Finding the First Customers

Their customer acquisition strategy leaned heavily into what they knew best: SEO itself. Webhav noted that 70-80% of their customers came through organic search. They ranked for thousands of keywords—"rank tracking software" alone returned at least 10,000 keyword opportunities. One example: they created an infographic interviewing top SEO experts on "the future of SEO," which ranked in Google's top results and drove consistent conversions. Customers would find them on Google, land on the website, and sign up for a free 14-15 day trial. The customer happiness team would follow up if needed, but many self-served. They also ran Facebook ads ($5-8k per month), though the CAC was higher at $1,200 per customer—a payback period of about 6 months. By focusing on SMBs and agencies at $125/month ARPU, they avoided the sales-heavy burden of enterprise-only models.

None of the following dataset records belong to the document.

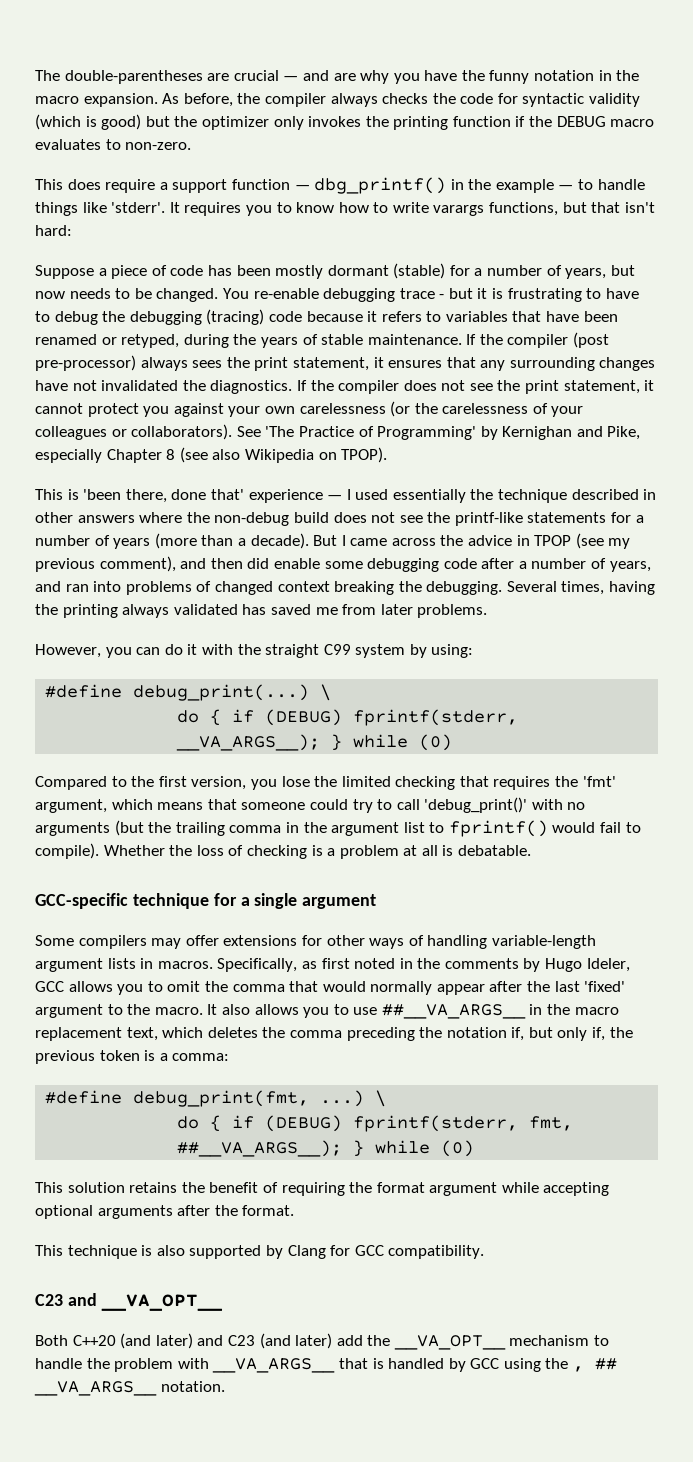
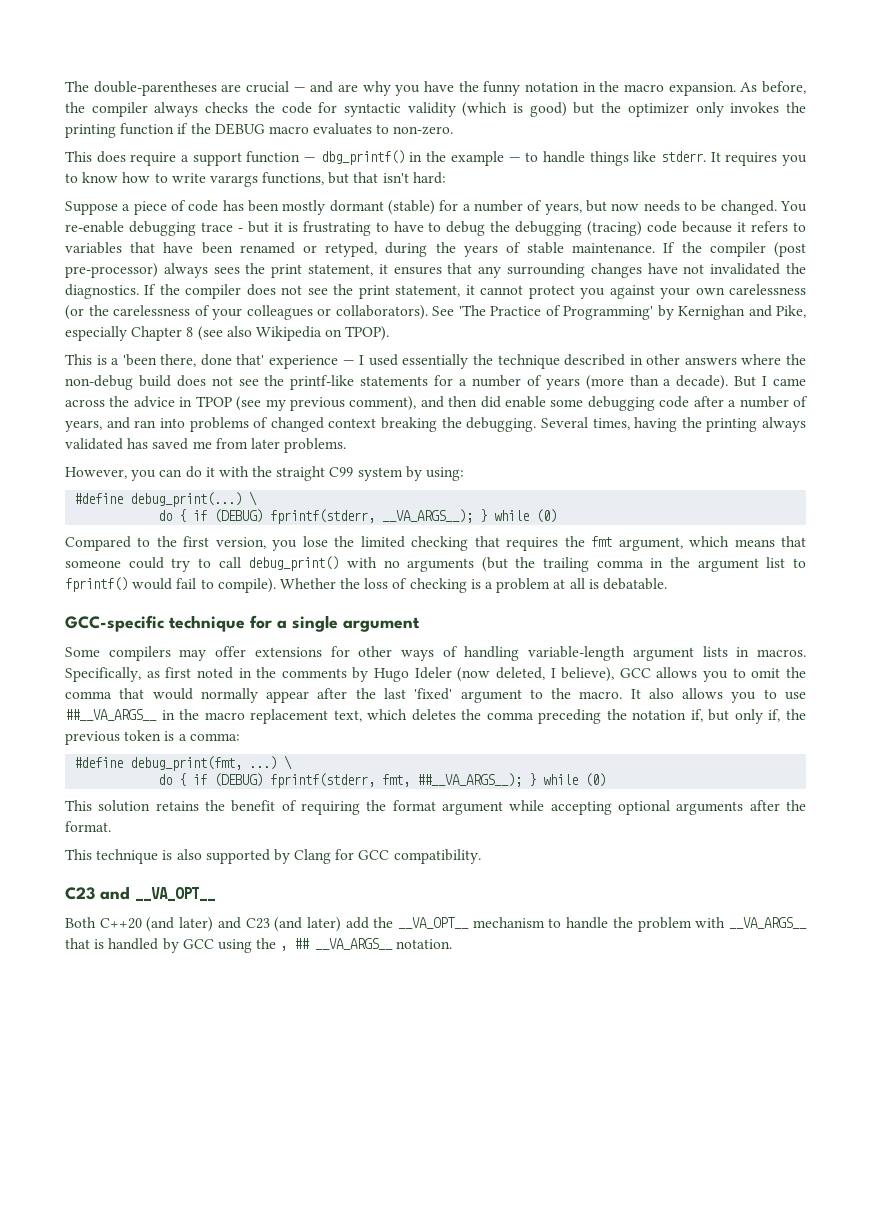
- This does require a support function — dbg_printf() in the example — to handle things like 'stderr'.
+ This does require a support function — dbg_printf() in the example — to handle things like stderr.
- This is 'been there, done that' experience — I used essentially the technique described in other answers where the non-debug build does not see the printf-like statements for a number of years (more than a decade).
+ This is a 'been there, done that' experience — I used essentially the technique described in other answers where the non-debug build does not see the printf-like statements for a number of years (more than a decade).
- Compared to the first version, you lose the limited checking that requires the 'fmt' argument, which means that someone could try to call 'debug_print()' with no arguments (but the trailing comma in the argument list to fprintf() would fail to compile).
+ Compared to the first version, you lose the limited checking that requires the fmt argument, which means that someone could try to call debug_print() with no arguments (but the trailing comma in the argument list to fprintf() would fail to compile).
- Specifically, as first noted in the comments by Hugo Ideler, GCC allows you to omit the comma that would normally appear after the last 'fixed' argument to the macro.
+ Specifically, as first noted in the comments by Hugo Ideler (now deleted, I believe), GCC allows you to omit the comma that would normally appear after the last 'fixed' argument to the macro.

What Worked (and What Didn't)

The no-touch, self-serve motion worked brilliantly for SMBs. With a 14-day free trial and organic traffic doing the heavy lifting, their customer acquisition costs were low compared to paid channels. Churn stayed in the low single digits (around 3% monthly logo churn) because bigger customers integrated deeply—companies paying five figures per month rarely left after 3-4 years. Lifetime value averaged 18 months for smaller customers ($2,200 total) and 27 months for larger ones. What didn't work as well: over-investing in product development at the expense of customer care. Webhav admitted there was a period when they prioritized building over customer happiness, which hurt churn. They quickly course-corrected and went "back to our old ways of making sure everyone is happy." On paid ads, the $1,200 CAC felt high to him, especially when organic was so cheap, so he deprioritized that channel to focus on product.

Where They Are Now

As of the interview, RankWatch had 1,500 customers paying an average of $125/month, generating $185,000 MRR—up from $140,000 a year prior (35-40% YoY growth). Webhav expected to hit 45-50% growth that year, potentially more if a couple of enterprise deals landed. The team had grown to 30+ people split between India (dev and support), with one salesperson in the US handling enterprise deals. Webhav was 32, married with no kids, and working 9 AM to 7-9 PM most days. When asked if he'd sell for a million pounds, he said no—he didn't think about exits because he was too focused on growth. His only regret: he wished his younger self knew how to capitalize on opportunities and scale faster.